- Movie poster
- Directed by: Umesh Vinayak Kulkarni
- Written by: Girish Pandurang Kulkarni
- Screenplay by: Girish Pandurang Kulkarni
- Produced by: Abhijeet Gholap
- Starring: Nana Patekar Dilip Prabhawalkar Girish Kulkarni Sonali Kulkarni Sharvani Pillai
- Cinematography: Sudhakar Reddy Yakkanti
- Edited by: Abhijit Deshpande
- Music by: Mangesh Dhakde
- Production company: Devisha Films
- Release dates: 10 October 2011 (at Pusan International Film Festival, South Korea); 4 November 2011 (in India);
- Country: India
- Language: Marathi
- Budget: ₹5.5 crore

= Deool =

2011 film by Umesh Vinayak Kulkarni

Deool is a 2011 Indian Marathi comedy directed by Umesh Vinayak Kulkarni (an alumnus of the Film and Television Institute of India, (FTII) Pune). The film stars Girish Kulkarni, Nana Patekar, Dilip Prabhawalkar, Sharvani Pillai, and Sonali Kulkarni in lead roles. The film is about the effect of globalization on India's small towns and the terrible state of Indian villages, with a political backdrop.

Deool won the 59th National Film Awards for Best Feature Film, Best Actor (Girish Kulkarni) and Best Dialogue (Girish Kulkarni).

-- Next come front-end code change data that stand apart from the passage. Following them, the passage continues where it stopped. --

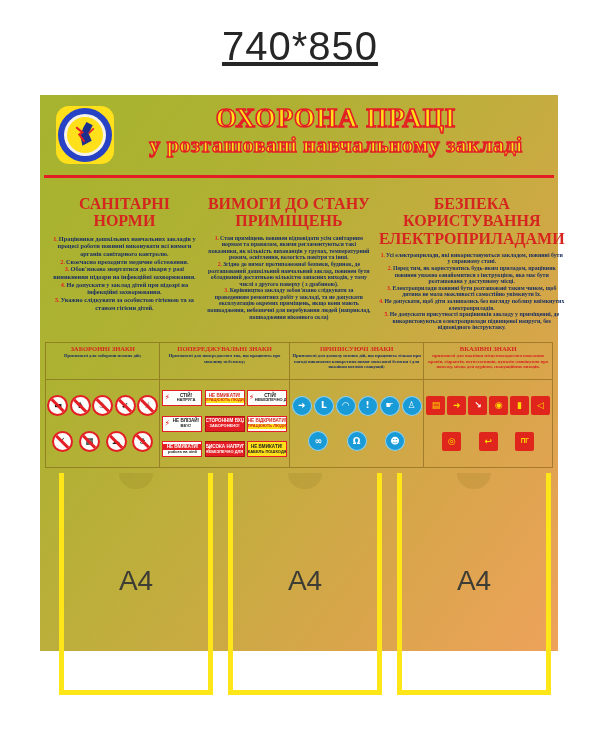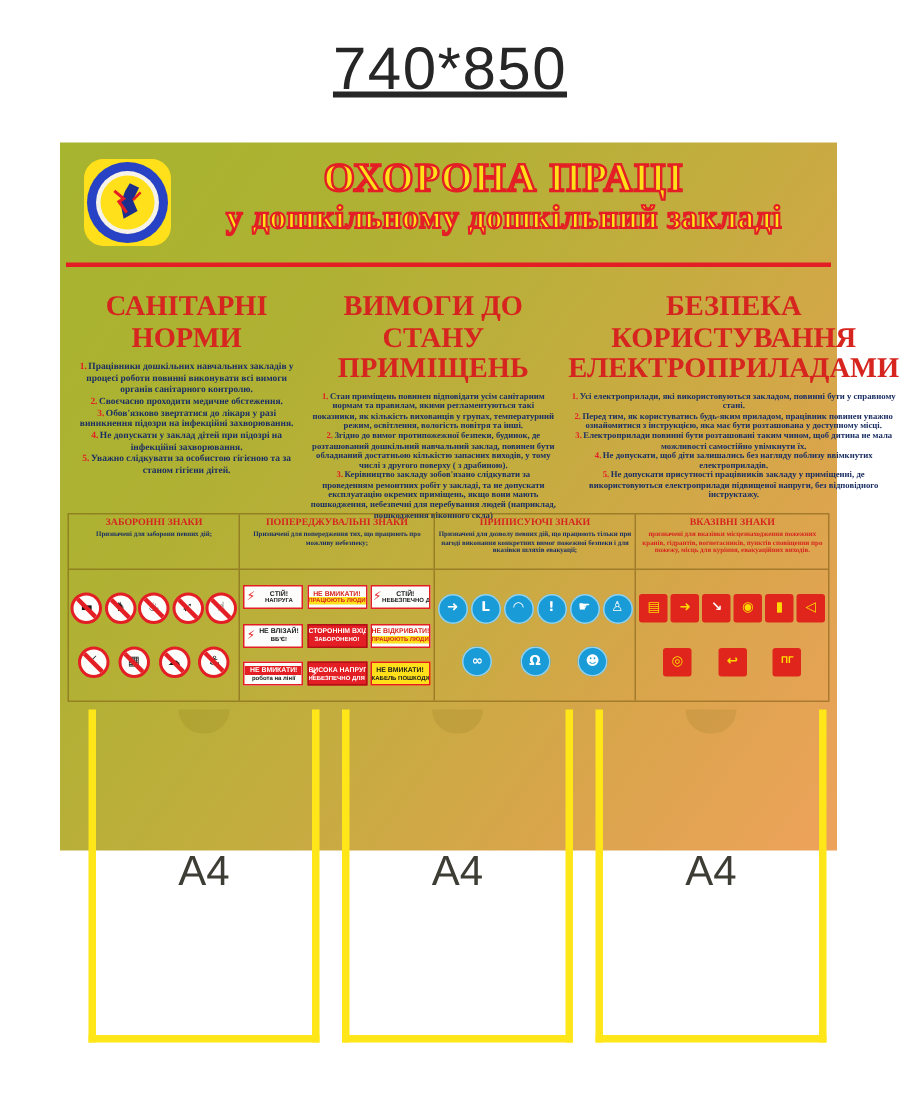--- a/index.html
+++ b/index.html
@@ -1,21 +1,21 @@
 <!DOCTYPE html>
 <html><head>
 <meta charset="utf-8">
 <style>
   html,body{margin:0;padding:0;background:#ffffff;}
   .stage{position:relative;width:600px;height:730px;background:#ffffff;overflow:hidden;
          font-family:"Liberation Serif","DejaVu Serif",serif;}
   .size-label{position:absolute;top:24px;left:0;right:0;text-align:center;
               font-family:"Liberation Sans",sans-serif;font-size:40px;color:#262626;letter-spacing:1px;text-decoration:underline;}
 
-  .poster{position:absolute;left:40px;top:95px;width:518px;height:472px;
+  .poster{position:absolute;left:40px;top:95px;width:518px;height:556px;
           background:linear-gradient(126deg,#a6b42e 0%,#afb133 28%,#c2ad3e 52%,#d9a54b 76%,#eea25b 100%);}
 
   
   .logo{position:absolute;left:16px;top:11px;width:58px;height:58px;background:#ffe01a;border-radius:13px;}
   .logo-ring{position:absolute;inset:2px;border-radius:50%;background:#2742c4;}
   .logo-ring::before{content:"";position:absolute;inset:6px;border-radius:50%;background:#f5f2ea;}
   .logo-ring::after{content:"";position:absolute;inset:9px;border-radius:50%;background:#ffe01a;}
   .logo-glyph{position:absolute;left:14px;top:13px;width:31px;height:31px;z-index:2;}
   .titles{position:absolute;left:80px;right:6px;top:9px;text-align:center;}
   .main-title{font-size:27px;font-weight:bold;color:#ffe01a;letter-spacing:1px;line-height:1.08;
@@ -23,21 +23,21 @@
   .sub-title{font-size:22px;font-weight:bold;color:#ffe01a;letter-spacing:.5px;line-height:1.1;
              -webkit-text-stroke:1.4px #e31e24;}
   .redline{position:absolute;top:80px;left:4px;right:4px;height:3px;background:#e31e24;}
 
   
   .columns{position:absolute;top:88px;left:6px;right:6px;display:flex;}
   .col{padding:0 4px;box-sizing:border-box;}
   .col-1{flex:0 0 31%;}
   .col-2{flex:0 0 35%;}
   .col-3{flex:0 0 34%;}
-  .col-title{color:#d6251f;font-weight:bold;text-align:center;font-size:19px;line-height:1.08;margin:12px 0 5px;}
+  .col-title{color:#d6251f;font-weight:bold;text-align:center;font-size:16px;line-height:1.08;margin:12px 0 5px;}
   .col-items{font-size:5.8px;font-weight:bold;color:#1b2f63;text-align:center;line-height:1.14;}
   .col-1 .col-items{font-size:6.3px;line-height:1.22;}
   .col-items p{margin:0;}
   .num{color:#e31e24;margin-right:1px;}
 
   
   .sign-table{position:absolute;top:247px;left:5px;right:5px;height:126px;display:flex;
               border:1px solid rgba(120,90,20,.55);box-sizing:border-box;}
   .sign-cell{display:flex;flex-direction:column;border-right:1px solid rgba(120,90,20,.55);box-sizing:border-box;}
   .sign-cell:last-child{border-right:none;}
@@ -104,21 +104,21 @@
     <div class="logo">
       <div class="logo-ring"></div>
       <svg class="logo-glyph" viewBox="0 0 30 30">
         <path d="M16 3 L22 6 L18 14 L21 21 L12 26 L10 16 L13 8 Z" fill="#1c2f8c"></path>
         <path d="M6 8 L12 13 L9 15 L14 22" stroke="#e31e24" stroke-width="2" fill="none"></path>
         <path d="M23 9 L18 14" stroke="#e31e24" stroke-width="1.6" fill="none"></path>
       </svg>
     </div>
     <div class="titles">
       <div class="main-title">ОХОРОНА ПРАЦІ</div>
-      <div class="sub-title">у дошкільному дошкільний закладі</div>
+      <div class="sub-title">у розташовані навчальному закладі</div>
     </div>
     <div class="redline"></div>
 
     <div class="columns">
       <div class="col col-1">
         <div class="col-title">САНІТАРНІ НОРМИ</div>
         <div class="col-items">
 
         <p class="item"><span class="num">1.</span><span class="txt">Працівники дошкільних навчальних закладів у процесі роботи повинні виконувати всі вимоги органів санітарного контролю.</span></p>
             <p class="item"><span class="num">2.</span><span class="txt">Своєчасно проходити медичне обстеження.</span></p>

The film also marks the debut of veteran Hindi film actor Naseeruddin Shah in the Marathi film industry.

==Plot==
In the rural areas of Maharashtra lies a peaceful village called Mangrul. Keshya (Girish Kulkarni), a simple village youth, who works for Bhau (Nana Patekar) as a cow stockman, takes one of Bhau's cows named "KARDI", to one of the hills in the village where there is an Audumber (Ficus racemosa: Indian fig tree) tree present. KARDI scratches her head over that tree and by which Lord Dattatreya makes a presence and shows his Avtar to Keshya. Keshya, by experiencing God's Avtar, makes a hue and cry in the village saying God Dattatreya made an appearance for him.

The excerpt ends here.